Canopy Growth (NYSE:CGC) delayed the launch of its cannabis-infused drinks line because of extra work needed to scale up its production. While investors seem ambivalent to the delays, several of my InvestorPlace colleagues believe this is the kiss of death for CGC stock.
Here’s why I believe they’re wrong.
Recently-appointed Canopy Growth CEO David Klein, Constellation Brands’ (NYSE:STZ) former CFO, jumped from the frying pan into the fire when he took the top job at Canada’s largest cannabis company.
You don’t have to be a rocket scientist to know 2019 wasn’t a good year for CGC stock, which lost 27% in the calendar year. Even worse, it’s lost 50% over the past 52 weeks, and that’s after a 12% gain year to date through January 29.
David Klein does not need any more bad news, so the fact he was forced to hold off on getting some of its Cannabis 2.0 products into the marketplace, suggests both companies don’t want any hiccups once its products are in the public realm. Thus, avoiding the problems that have plagued cannabis retail in Canada since legalization in October 2018.
My esteemed colleague, Laura Hoy, who’s got an excellent track record of weeding out the winners from the losers, feels the delay could have a profound effect on CGC stock.
“The first is execution. A big part of Canopy’s advantage over its peers is its link with Constellation Brands. As Constellation is a beverage company, it’s surprising to hear that Canopy wasn’t able to scale its cannabis-infused beverage business successfully,” Hoy wrote on January 27.
Hoy goes on to suggest that Canopy’s fourth-quarter 2019 and first-quarter 2020 will deliver less-than-stellar results, which Klein will use to get rid of the dead weight in the company.
While that’s a fair assumption, I don’t believe that this translates into a fiasco for its cannabis-infused drinks. Klein was CFO of Constellation from the very beginning of its investment in Canopy. He’s been Canopy’s chairman since October. I find it hard to believe that he wasn’t aware of the timeline around the launch.
It’s more than possible that the delay had everything to do with Canadian cannabis retailers being unprepared for cannabis-infused drinks than Canopy not having its production lines ready to bang out the products.
Perhaps that’s why the announcement hasn’t hurt the share price.
The smart investors understand that this entire legalization process has been a colossal failure on the part of Health Canada and the provincial governments that oversee cannabis’ distribution to the consumer public.
The Likelier Scenario
InvestorPlace contributor Jamie Johnson called the delay “embarrassing,” suggesting it would impact the company’s credibility. It overpromised and underdelivered.
Early in my career, I sold beverages for a large Canadian juice company. The one thing I learned early on is you don’t release a new product into the market until it’s available everywhere. That’s because if Joe or Jane Public walks into a cannabis retailer in Toronto and can’t buy a Canopy-branded cannabis-infused drink, there’s a good possibility that he or she will never come back to make that purchase.
First impressions still mean something in our 24/7 online world.

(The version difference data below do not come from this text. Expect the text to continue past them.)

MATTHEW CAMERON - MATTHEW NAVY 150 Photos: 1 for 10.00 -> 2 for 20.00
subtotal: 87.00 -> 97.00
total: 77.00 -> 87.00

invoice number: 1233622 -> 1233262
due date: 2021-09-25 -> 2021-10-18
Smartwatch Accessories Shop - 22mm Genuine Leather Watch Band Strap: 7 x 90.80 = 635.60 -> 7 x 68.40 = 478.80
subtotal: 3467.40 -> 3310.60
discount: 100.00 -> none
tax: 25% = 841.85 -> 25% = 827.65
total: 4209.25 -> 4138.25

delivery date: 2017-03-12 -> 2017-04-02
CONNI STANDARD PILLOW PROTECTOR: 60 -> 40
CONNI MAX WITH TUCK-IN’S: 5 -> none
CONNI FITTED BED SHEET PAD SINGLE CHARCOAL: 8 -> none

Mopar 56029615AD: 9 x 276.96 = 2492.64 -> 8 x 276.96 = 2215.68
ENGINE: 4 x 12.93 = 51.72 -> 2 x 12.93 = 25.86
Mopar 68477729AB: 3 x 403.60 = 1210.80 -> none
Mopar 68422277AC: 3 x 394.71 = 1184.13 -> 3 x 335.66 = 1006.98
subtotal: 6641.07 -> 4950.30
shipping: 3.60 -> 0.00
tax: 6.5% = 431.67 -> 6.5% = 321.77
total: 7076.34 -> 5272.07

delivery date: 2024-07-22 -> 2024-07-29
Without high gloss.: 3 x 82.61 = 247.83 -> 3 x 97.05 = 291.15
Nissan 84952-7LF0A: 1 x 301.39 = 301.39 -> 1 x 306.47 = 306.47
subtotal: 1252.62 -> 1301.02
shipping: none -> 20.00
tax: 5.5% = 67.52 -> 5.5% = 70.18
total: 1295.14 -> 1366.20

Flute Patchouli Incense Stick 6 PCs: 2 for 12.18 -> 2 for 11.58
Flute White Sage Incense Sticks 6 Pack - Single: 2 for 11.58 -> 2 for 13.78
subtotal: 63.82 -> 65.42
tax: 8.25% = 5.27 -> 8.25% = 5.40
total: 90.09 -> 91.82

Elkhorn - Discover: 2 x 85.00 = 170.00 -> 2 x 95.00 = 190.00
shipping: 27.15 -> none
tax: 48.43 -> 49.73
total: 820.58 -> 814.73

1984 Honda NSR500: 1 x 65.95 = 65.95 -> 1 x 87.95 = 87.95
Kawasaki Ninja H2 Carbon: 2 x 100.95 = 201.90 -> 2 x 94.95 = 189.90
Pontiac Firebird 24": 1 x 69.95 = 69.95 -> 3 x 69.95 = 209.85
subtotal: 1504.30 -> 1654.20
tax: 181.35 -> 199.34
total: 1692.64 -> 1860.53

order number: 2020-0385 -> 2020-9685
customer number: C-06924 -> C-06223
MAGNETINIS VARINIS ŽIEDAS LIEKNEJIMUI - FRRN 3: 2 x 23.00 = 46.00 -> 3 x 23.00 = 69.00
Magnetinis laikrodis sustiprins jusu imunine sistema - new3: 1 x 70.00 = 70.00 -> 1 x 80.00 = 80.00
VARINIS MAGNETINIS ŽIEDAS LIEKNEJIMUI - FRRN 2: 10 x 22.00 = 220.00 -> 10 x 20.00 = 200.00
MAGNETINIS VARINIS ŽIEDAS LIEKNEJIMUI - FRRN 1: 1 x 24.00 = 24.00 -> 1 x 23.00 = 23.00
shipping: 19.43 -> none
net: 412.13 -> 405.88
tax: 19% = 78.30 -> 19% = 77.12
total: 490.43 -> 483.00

There are a million reasons why David Klein delayed the launch; perhaps we’ll never know the exact cause. However, to naively assume that it had something to do with incompetence, in my opinion, is short-sighted.
Look what happened to Target (NYSE:TGT) when it entered Canada. It was so excited to gain a coast-to-coast footprint that it failed to stock the shelves sufficiently. It never recovered from that rookie mistake of going to fast and failing to prepare for entering a new marketplace adequately.
Canopy Growth and cannabis-infused beverages aren’t any different.
The Bottom Line on CGC Stock
While it’s true that you can never have all the information to make a decision, Canopy Growth is already well established in the Canadian cannabis market. It’s not as if it will suddenly go out of business next month. It’s got plenty of activity on its plate without the added contribution of Cannabis 2.0 products.
In my opinion, it’s better to be ready than first to market. History is littered with companies that have flamed out spectacularly by being the earliest mover.
If the drinks aren’t available by the summer, then I’d start to worry. Until then, I wouldn’t think twice about the subject.
At the time of this writing Will Ashworth did not hold a position in any of the aforementioned securities.